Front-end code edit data
* * * *

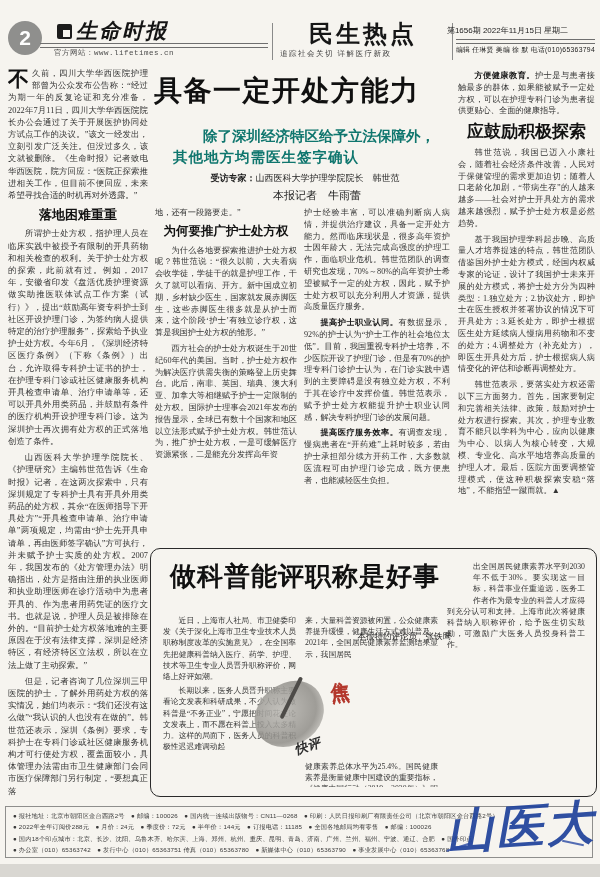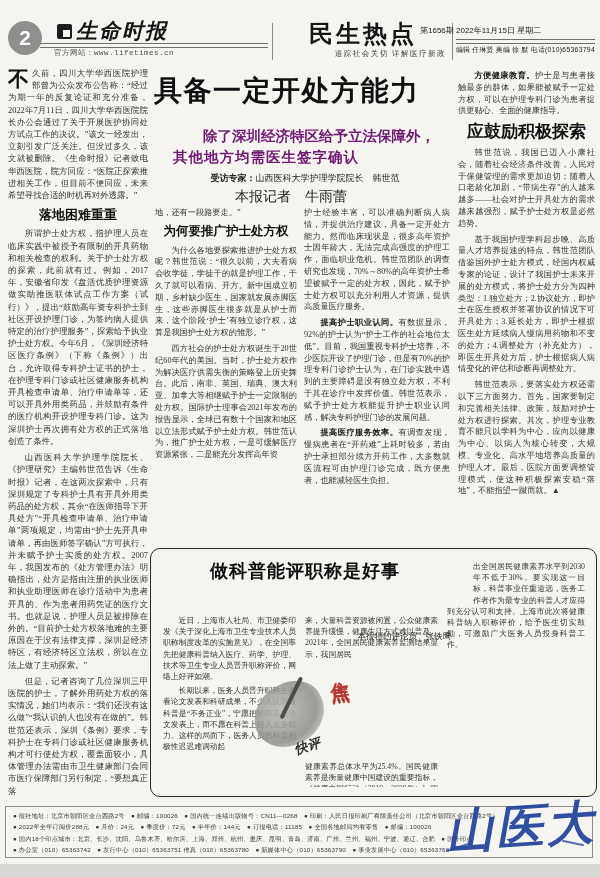--- a/index.html
+++ b/index.html
@@ -34,36 +34,36 @@
   .hdr-dline.left{left:40px;top:43px;width:228px;}
   .hdr-dline.right{left:456px;top:39px;width:139px;}
   .website{left:54px;top:48px;font-size:7.5px;color:#4c4c4c;font-family:Liberation Mono, monospace;letter-spacing:.5px;}
   .vline{width:1px;background:#8a8a8a;}
   .v1{left:272px;top:23px;height:37px;}
   .v2{left:452px;top:23px;height:37px;}
   .section-title{
     left:280px;top:18px;width:166px;text-align:center;
     font-family:"Liberation Sans",sans-serif;font-weight:900;font-size:24px;color:#161616;letter-spacing:3px;
   }
-  .section-sub{left:280px;top:49px;width:166px;text-align:right;font-size:7.5px;color:#3d3d3d;letter-spacing:1.5px;}
-  .issue-line{left:420px;top:25px;width:175px;text-align:left;font-size:8px;color:#222;font-family:"Liberation Sans",sans-serif;}
+  .section-sub{left:280px;top:49px;width:166px;text-align:left;font-size:7.5px;color:#3d3d3d;letter-spacing:1.5px;}
+  .issue-line{left:420px;top:25px;width:175px;text-align:center;font-size:8px;color:#222;font-family:"Liberation Sans",sans-serif;}
   .editor-line{left:452px;top:45px;width:143px;text-align:right;font-size:6.8px;color:#222;font-family:"Liberation Sans",sans-serif;letter-spacing:.3px;}
 
   
   .headline{
     left:154px;top:72px;width:302px;
     font-family:"Liberation Sans",sans-serif;font-weight:900;font-size:28px;
     color:#101010;letter-spacing:1.5px;white-space:nowrap;
   }
-  .subtitle{left:165px;top:126px;width:290px;font-size:14.5px;font-weight:600;color:#701a75;line-height:21px;}
+  .subtitle{left:165px;top:126px;width:290px;font-size:14.5px;font-weight:600;color:#0f766e;line-height:21px;}
   .subtitle .l1{padding-left:38px;}
   .subtitle .l2{padding-left:8px;letter-spacing:1px;}
   .expert-line{left:160px;top:172px;width:290px;text-align:center;font-size:9px;color:#1e1e1e;}
   .expert-line b{font-family:"Liberation Sans",sans-serif;}
-  .reporter-line{left:146px;top:188px;width:290px;text-align:center;font-size:14px;color:#1e1e1e;}
+  .reporter-line{left:172px;top:188px;width:290px;text-align:center;font-size:11px;color:#1e1e1e;}
 
   .col{overflow:hidden;text-align:justify;color:#343434;}
   .col p{margin:0 0 4px 0;text-indent:2em;}
   .col p.noindent{text-indent:0;}
   .col .sec-head{
     text-indent:0;text-align:center;font-family:"Liberation Sans",sans-serif;
     font-weight:bold;color:#121212;margin:7px 0 7px 0;
   }
   .col1{left:8px;top:68px;width:140px;height:737px;font-size:8.4px;line-height:12.2px;}
   .col1 .sec-head{font-size:13px;}
@@ -75,21 +75,21 @@
   .col4 .sec-head{font-size:17px;margin:9px 0;}
   .lead{font-family:"Liberation Sans",sans-serif;font-weight:bold;color:#151515;}
 
   
   .comment-box{
     left:150px;top:548px;width:445px;height:247px;
     border:1.5px solid #2a2a2a;border-radius:10px;background:#f6f4ef;
   }
   .comment-headline{
     position:absolute;left:8px;top:10px;width:292px;text-align:center;
-    font-family:"Liberation Sans",sans-serif;font-weight:900;font-size:18px;color:#101010;letter-spacing:1px;white-space:nowrap;
+    font-family:"Liberation Sans",sans-serif;font-weight:900;font-size:26px;color:#101010;letter-spacing:1px;white-space:nowrap;
   }
   .comment-byline{position:absolute;left:8px;top:46px;width:292px;text-align:right;font-size:8.5px;color:#1d1d1d;margin-top:36px;}
   .ccol{position:absolute;overflow:hidden;text-align:justify;color:#343434;font-size:7.8px;line-height:11.2px;}
   .ccol p{margin:0 0 3px 0;text-indent:2em;}
   .ccol p.noindent{text-indent:0;}
   .ccolA{left:12px;top:66px;width:133px;height:170px;}
   .ccolB{left:154px;top:66px;width:133px;height:170px;}
   .ccolC{left:296px;top:12px;width:138px;height:224px;}
   .ccolC .head-dodge{float:left;width:26px;height:44px;}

* * * *

ACTION ITEM:
An unchanged copy of the data, images excluded, is all that should be given.

SOLVED PROBLEM:
--- a/index.html
+++ b/index.html
@@ -34,36 +34,36 @@
   .hdr-dline.left{left:40px;top:43px;width:228px;}
   .hdr-dline.right{left:456px;top:39px;width:139px;}
   .website{left:54px;top:48px;font-size:7.5px;color:#4c4c4c;font-family:Liberation Mono, monospace;letter-spacing:.5px;}
   .vline{width:1px;background:#8a8a8a;}
   .v1{left:272px;top:23px;height:37px;}
   .v2{left:452px;top:23px;height:37px;}
   .section-title{
     left:280px;top:18px;width:166px;text-align:center;
     font-family:"Liberation Sans",sans-serif;font-weight:900;font-size:24px;color:#161616;letter-spacing:3px;
   }
-  .section-sub{left:280px;top:49px;width:166px;text-align:right;font-size:7.5px;color:#3d3d3d;letter-spacing:1.5px;}
-  .issue-line{left:420px;top:25px;width:175px;text-align:left;font-size:8px;color:#222;font-family:"Liberation Sans",sans-serif;}
+  .section-sub{left:280px;top:49px;width:166px;text-align:left;font-size:7.5px;color:#3d3d3d;letter-spacing:1.5px;}
+  .issue-line{left:420px;top:25px;width:175px;text-align:center;font-size:8px;color:#222;font-family:"Liberation Sans",sans-serif;}
   .editor-line{left:452px;top:45px;width:143px;text-align:right;font-size:6.8px;color:#222;font-family:"Liberation Sans",sans-serif;letter-spacing:.3px;}
 
   
   .headline{
     left:154px;top:72px;width:302px;
     font-family:"Liberation Sans",sans-serif;font-weight:900;font-size:28px;
     color:#101010;letter-spacing:1.5px;white-space:nowrap;
   }
-  .subtitle{left:165px;top:126px;width:290px;font-size:14.5px;font-weight:600;color:#701a75;line-height:21px;}
+  .subtitle{left:165px;top:126px;width:290px;font-size:14.5px;font-weight:600;color:#0f766e;line-height:21px;}
   .subtitle .l1{padding-left:38px;}
   .subtitle .l2{padding-left:8px;letter-spacing:1px;}
   .expert-line{left:160px;top:172px;width:290px;text-align:center;font-size:9px;color:#1e1e1e;}
   .expert-line b{font-family:"Liberation Sans",sans-serif;}
-  .reporter-line{left:146px;top:188px;width:290px;text-align:center;font-size:14px;color:#1e1e1e;}
+  .reporter-line{left:172px;top:188px;width:290px;text-align:center;font-size:11px;color:#1e1e1e;}
 
   .col{overflow:hidden;text-align:justify;color:#343434;}
   .col p{margin:0 0 4px 0;text-indent:2em;}
   .col p.noindent{text-indent:0;}
   .col .sec-head{
     text-indent:0;text-align:center;font-family:"Liberation Sans",sans-serif;
     font-weight:bold;color:#121212;margin:7px 0 7px 0;
   }
   .col1{left:8px;top:68px;width:140px;height:737px;font-size:8.4px;line-height:12.2px;}
   .col1 .sec-head{font-size:13px;}
@@ -75,21 +75,21 @@
   .col4 .sec-head{font-size:17px;margin:9px 0;}
   .lead{font-family:"Liberation Sans",sans-serif;font-weight:bold;color:#151515;}
 
   
   .comment-box{
     left:150px;top:548px;width:445px;height:247px;
     border:1.5px solid #2a2a2a;border-radius:10px;background:#f6f4ef;
   }
   .comment-headline{
     position:absolute;left:8px;top:10px;width:292px;text-align:center;
-    font-family:"Liberation Sans",sans-serif;font-weight:900;font-size:18px;color:#101010;letter-spacing:1px;white-space:nowrap;
+    font-family:"Liberation Sans",sans-serif;font-weight:900;font-size:26px;color:#101010;letter-spacing:1px;white-space:nowrap;
   }
   .comment-byline{position:absolute;left:8px;top:46px;width:292px;text-align:right;font-size:8.5px;color:#1d1d1d;margin-top:36px;}
   .ccol{position:absolute;overflow:hidden;text-align:justify;color:#343434;font-size:7.8px;line-height:11.2px;}
   .ccol p{margin:0 0 3px 0;text-indent:2em;}
   .ccol p.noindent{text-indent:0;}
   .ccolA{left:12px;top:66px;width:133px;height:170px;}
   .ccolB{left:154px;top:66px;width:133px;height:170px;}
   .ccolC{left:296px;top:12px;width:138px;height:224px;}
   .ccolC .head-dodge{float:left;width:26px;height:44px;}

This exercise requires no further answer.